* _WORK TO COMPLETE_: Word for word, copy out the data below, omitting pictures.

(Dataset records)
= Beginning of Section =

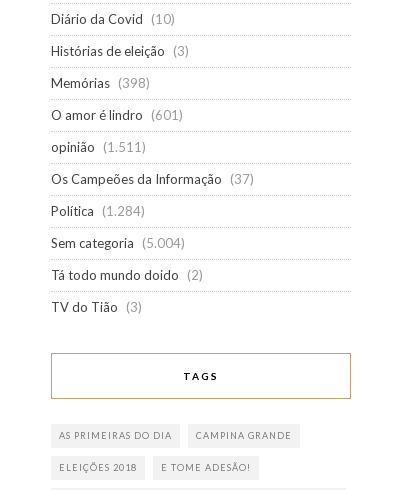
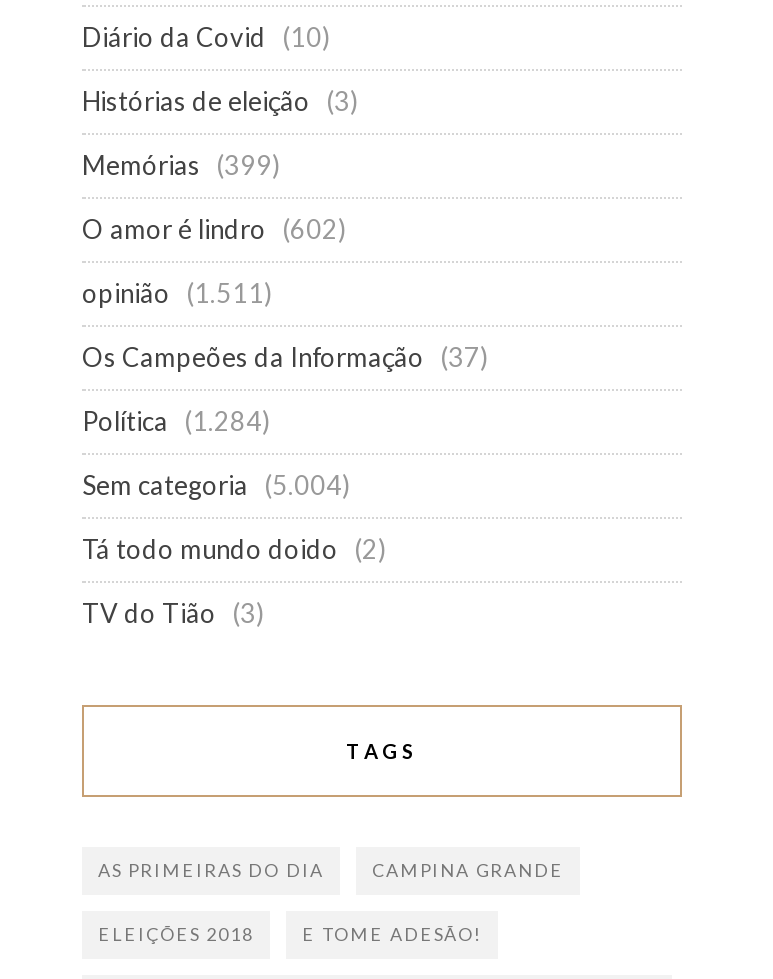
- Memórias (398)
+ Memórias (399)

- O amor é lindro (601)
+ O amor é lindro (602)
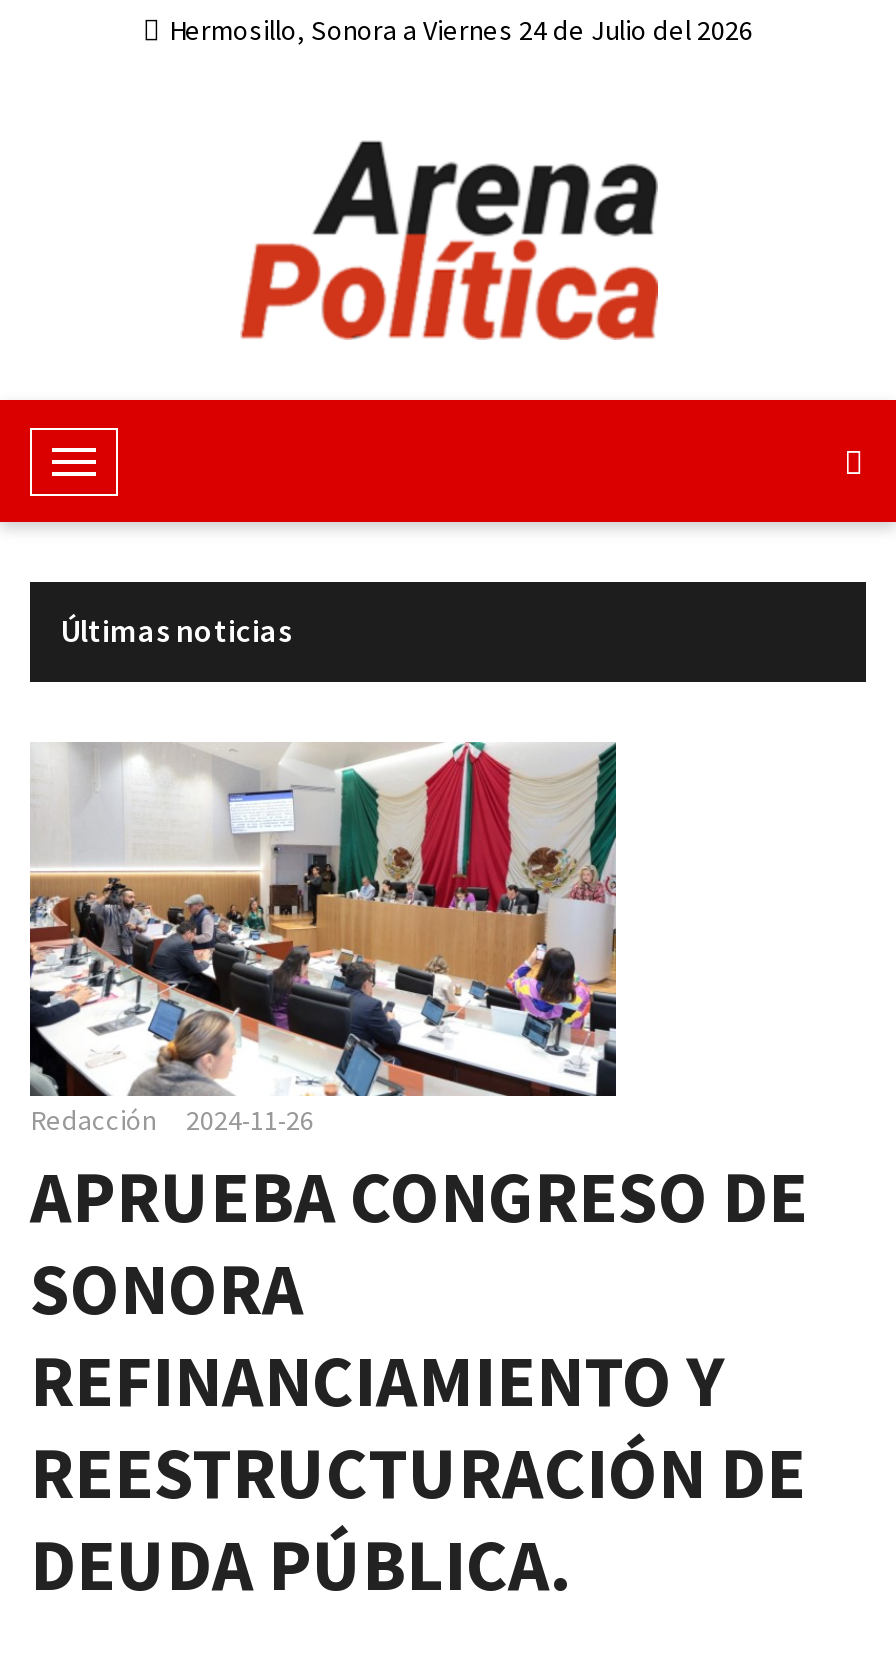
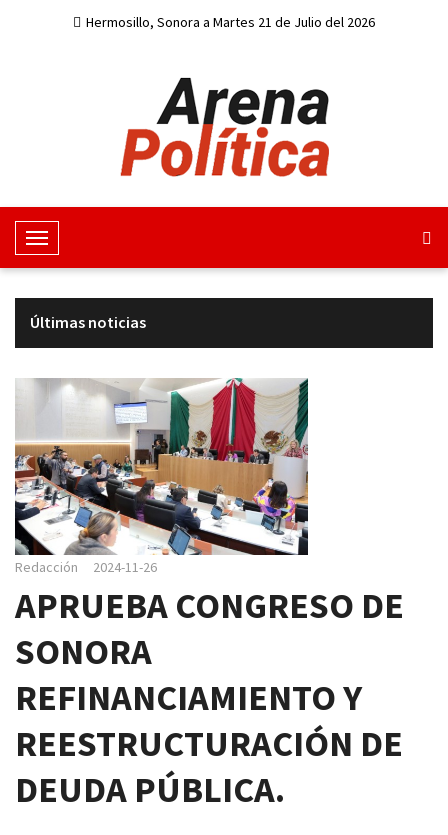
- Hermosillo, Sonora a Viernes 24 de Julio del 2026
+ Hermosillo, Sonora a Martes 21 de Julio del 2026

= End of Section =

* _EXERCISE ANSWER_:
- Memórias (398)
+ Memórias (399)

- O amor é lindro (601)
+ O amor é lindro (602)
- Hermosillo, Sonora a Viernes 24 de Julio del 2026
+ Hermosillo, Sonora a Martes 21 de Julio del 2026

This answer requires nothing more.